* Material shown:
■ ■ ■ ■ ■ ■ ■
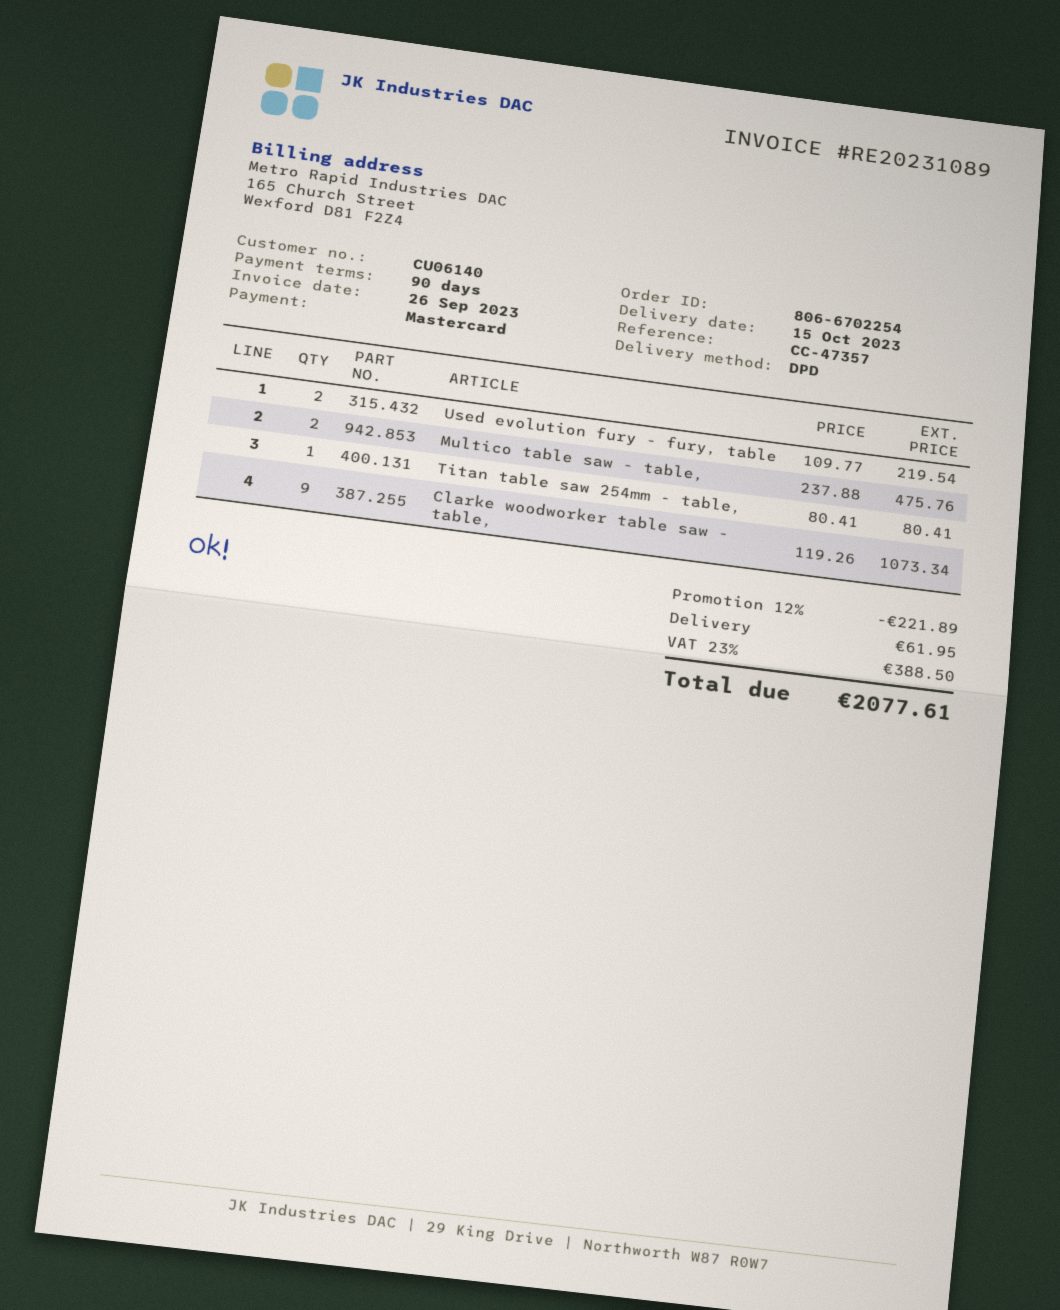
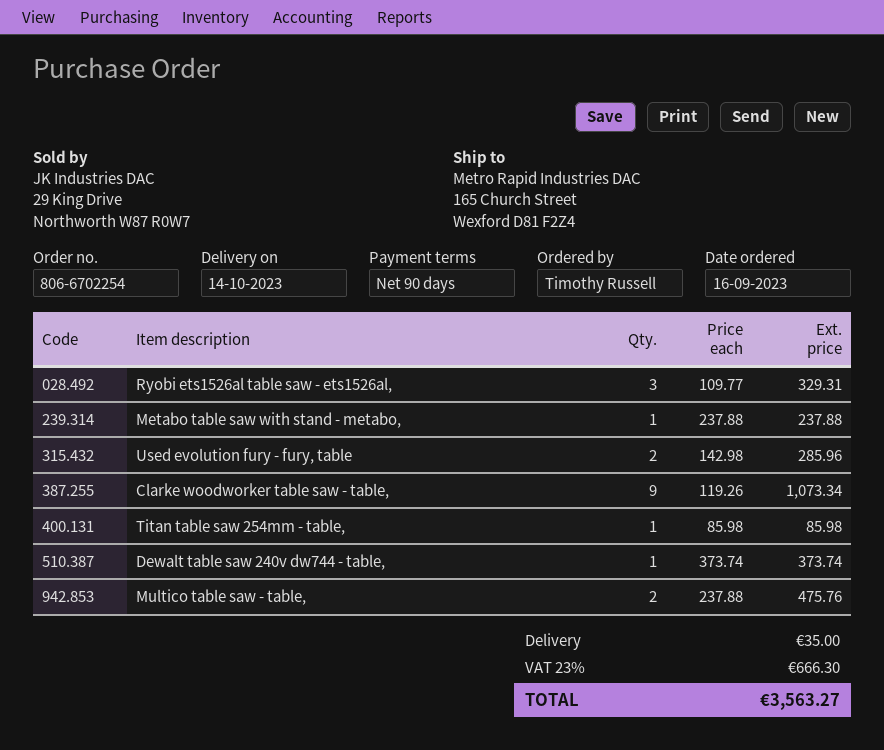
delivery date: 2023-10-15 -> 2023-10-14
Used evolution fury - fury, table: 2 x 109.77 = 219.54 -> 2 x 142.98 = 285.96
Titan table saw 254mm - table,: 1 x 80.41 = 80.41 -> 1 x 85.98 = 85.98
Ryobi ets1526al table saw - ets1526al,: none -> 3 x 109.77 = 329.31
Metabo table saw with stand - metabo,: none -> 1 x 237.88 = 237.88
Dewalt table saw 240v dw744 - table,: none -> 1 x 373.74 = 373.74
discount: 12% = 221.89 -> none
shipping: 61.95 -> 35.00
tax: 23% = 388.50 -> 23% = 666.30
total: 2077.61 -> 3563.27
■ ■ ■ ■ ■ ■ ■
* Action item: The answer is a portion of the data. Write out exactly the line with "Metabo table saw" and all lines after it.

* Output below:
Metabo table saw with stand - metabo,: none -> 1 x 237.88 = 237.88
Dewalt table saw 240v dw744 - table,: none -> 1 x 373.74 = 373.74
discount: 12% = 221.89 -> none
shipping: 61.95 -> 35.00
tax: 23% = 388.50 -> 23% = 666.30
total: 2077.61 -> 3563.27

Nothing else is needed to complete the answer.